Does Rishi Sunak think we’re stupid?

Rishi Sunak
Whatever Rishi Sunak says about an economic recovery being on the way, none of us feel richer - Thomas Trutschel/Photothek

“Mark my words, Labour will raise your taxes – it’s in their DNA,” shouted Rishi Sunak at the first leaders’ election debate.

For what it’s worth, Sunak is right – whoever wins the election will have to raise taxes, either by bluntly hiking rates or more sinisterly by freezing or reducing allowances.

But what is beginning to grate is the Conservatives’ tax-raising mud slinging that makes no recognition of the party’s own tax rises over the past 14 years.

Take capital gains tax (CGT).

This is a levy on profits made on shares held outside of a pension or Isa, investment properties and other assets. Left-wingers have long eyed up the billions of pounds that could be raised by raising the tax paid on so-called “unearned” income with the income tax rates workers pay via PAYE.

We know that Rachel Reeves, our soon-to-be chancellor, and other Labour frontbenchers would privately like to raid capital gains, though they are not so stupid as to admit so before a historic majority is secured.

And of course, Rishi Sunak was able to pay just 23pc tax on £2.2m of earnings in 2022-23 because the bulk of that was capital gains, meaning it was taxed at just 20pc rather than 45pc as would be the case if it was classed a normal income.

Being able to say Labour was forcing the prime minister, who is worth £650m at the last count, to “pay his fair share” would play well to its core voters.

But Tory claims that Labour is eyeing up CGT on family homes (known as “private residence relief”) are, as Sir Keir Starmer said, desperate. If you’ll believe Labour is thick enough to do that, I’ve got some magic beans to sell you.

The most galling thing about the apocalyptic predictions of Labour attacks on capital gains – which may yet be proved right – is that the Tories have already raised CGT. And this wasn’t years ago, it was in April.

The Tories will tell you that they cut the CGT rate on second homes sales from 28pc to 24pc in April, which is true. But they have also slashed the annual tax-free exemption, from £12,300 in 2022-23 to just £3,000 for the current tax year. The CGT rate on profits from share sales remains 20pc.

In 2009, at the end of New Labour’s reign, a profit of £100,000 (of either property or shares) would have attracted CGT of £16,182. This tax year, the same person (assuming they are a higher-rate payer) would pay CGT of £23,280 on a property or £19,400 if it was shares.

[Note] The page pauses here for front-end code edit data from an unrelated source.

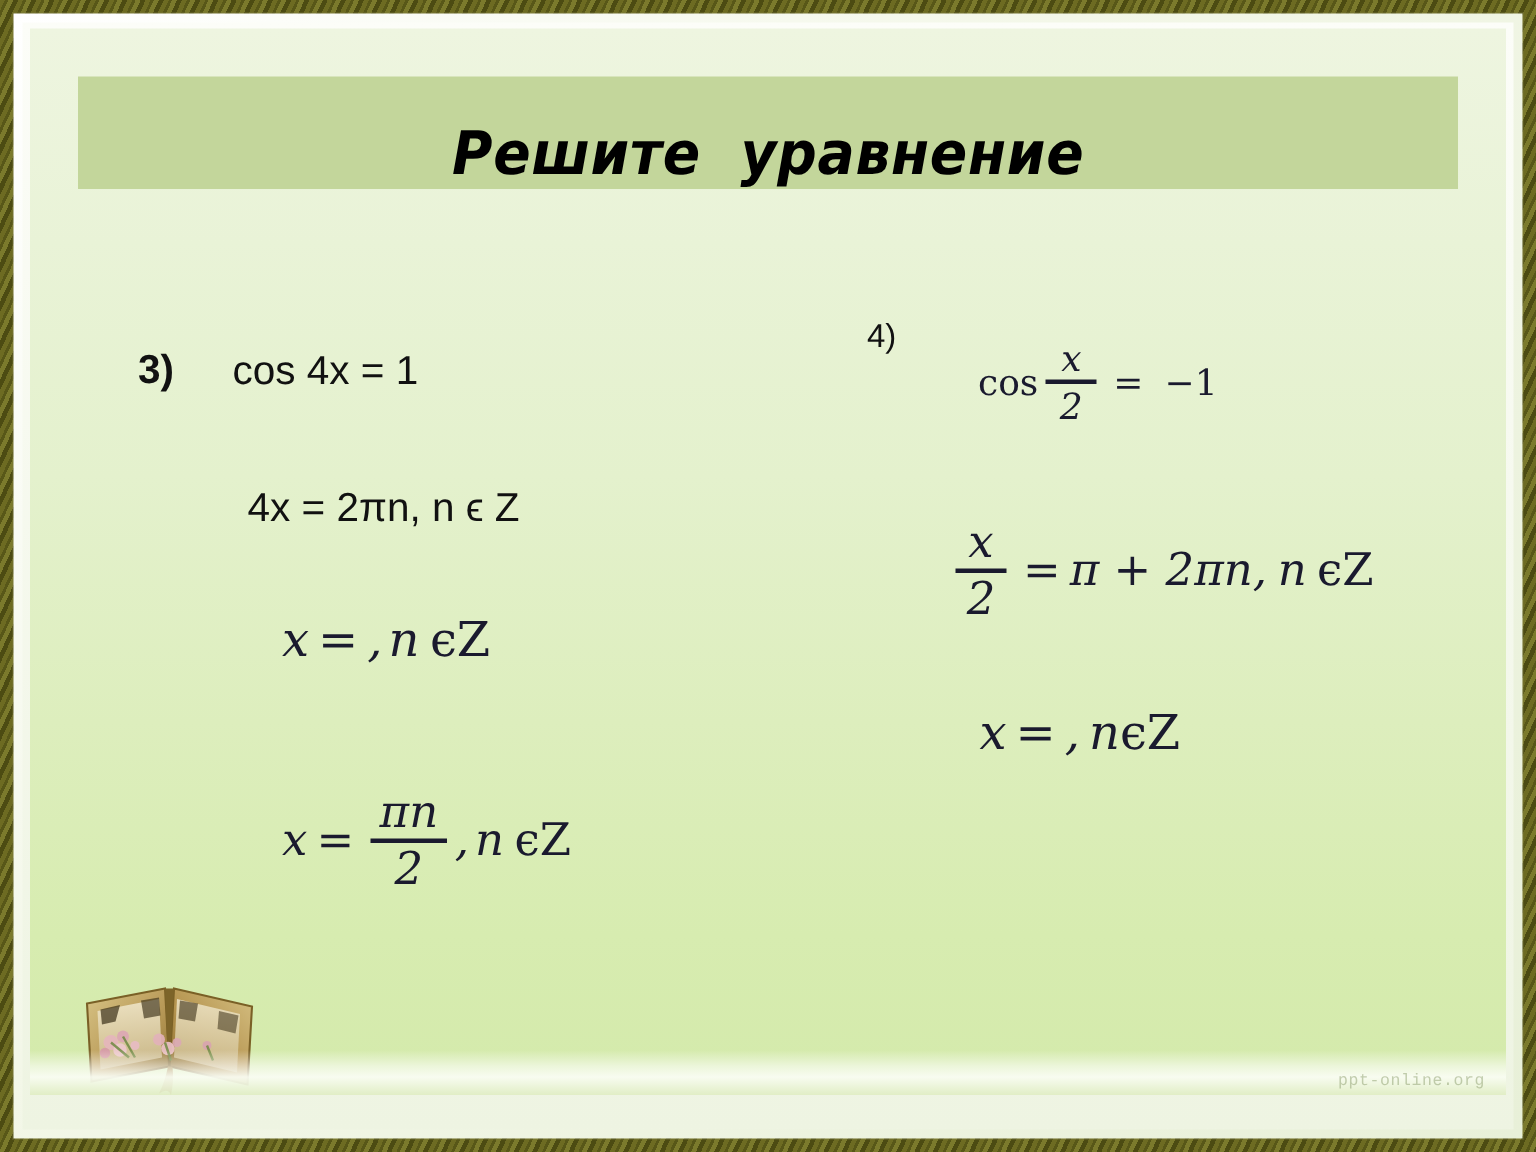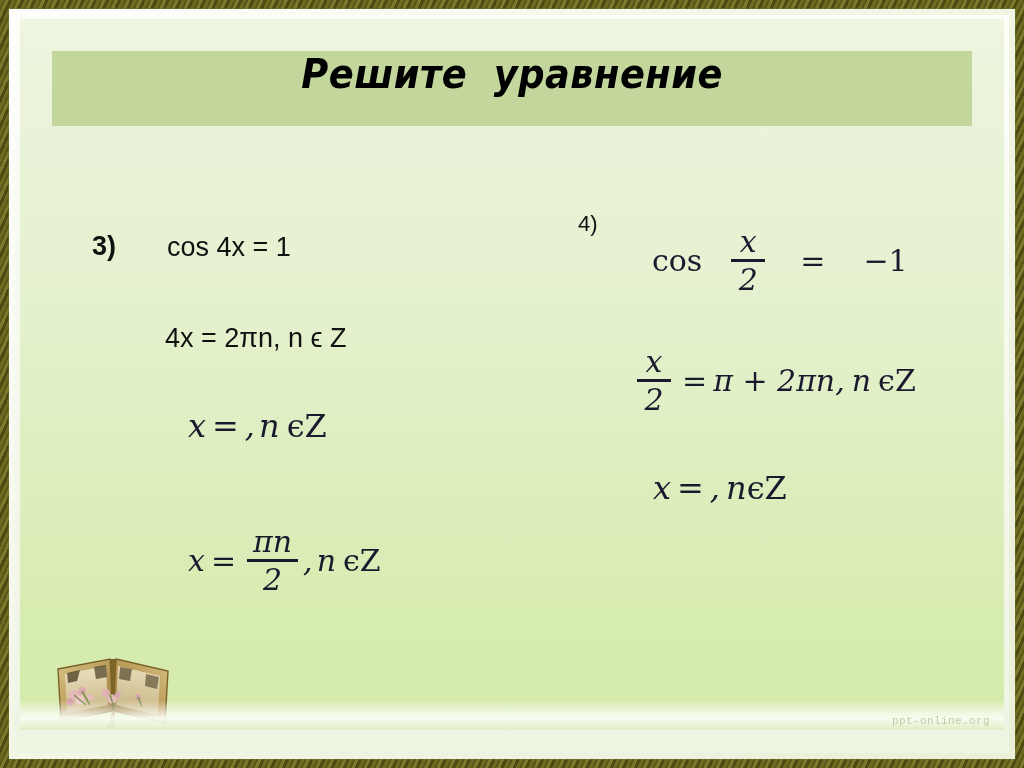"Решите уравнение" .title-band { align-items: flex-start -> flex-end }
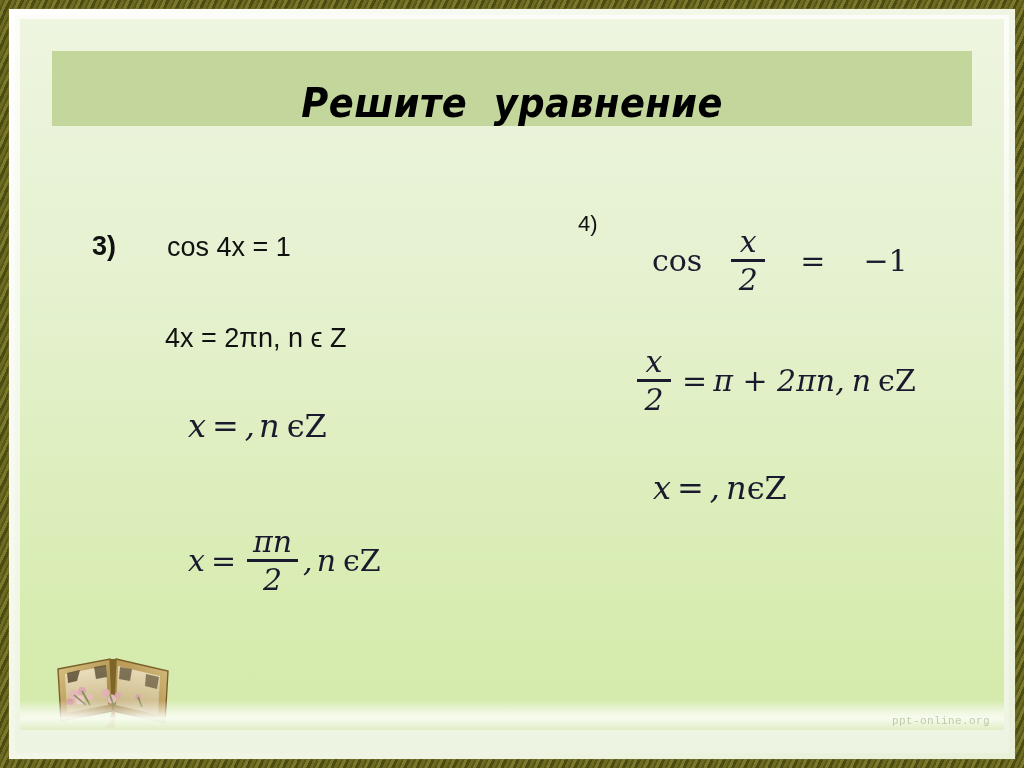"cos 4x = 1" div.plain-line { margin-left: 12px -> none }
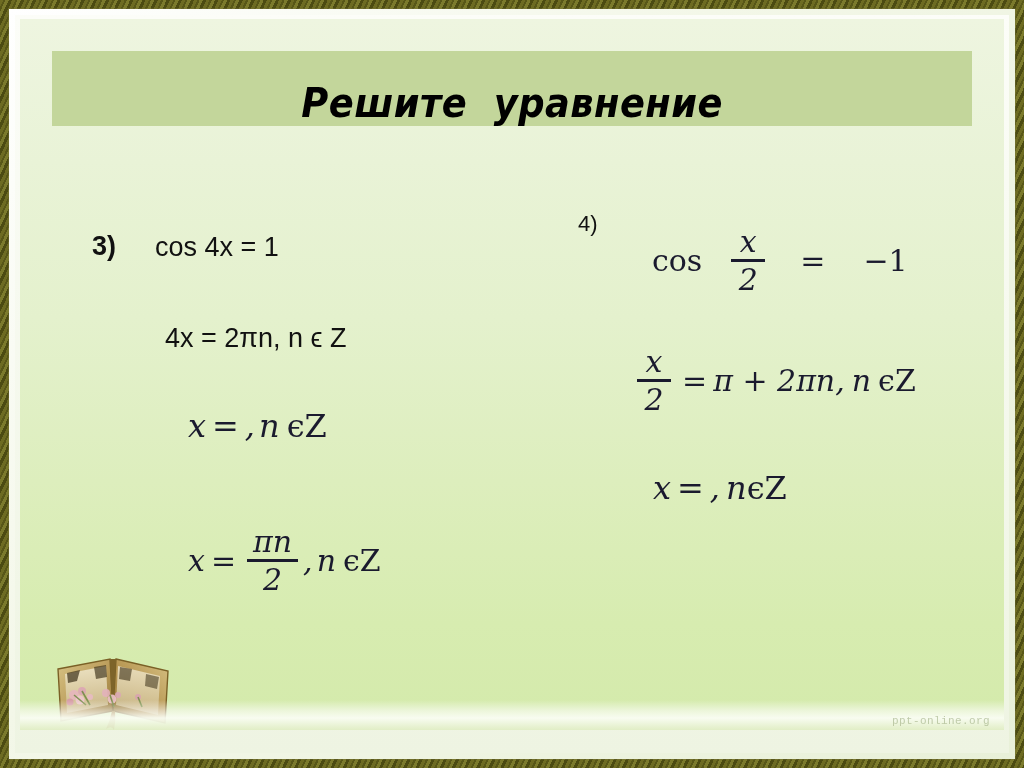"cos" div.math { font-size: 30px -> 24px; gap: 24px -> none }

Whichever way you spin it, that’s a tax rise. Sunak’s problem is that whatever he says about an economic recovery being on the way, or the promise of future tax cuts, none of us feel richer – quite the opposite.

The Tories are right to warn that tax rises are coming under Labour. And the Conservatives should know: the stealth raid on our earnings started years ago.

No, Labour is not going to cut the high taxes we pay today, but voters won’t forget that it was the Conservatives that put them there.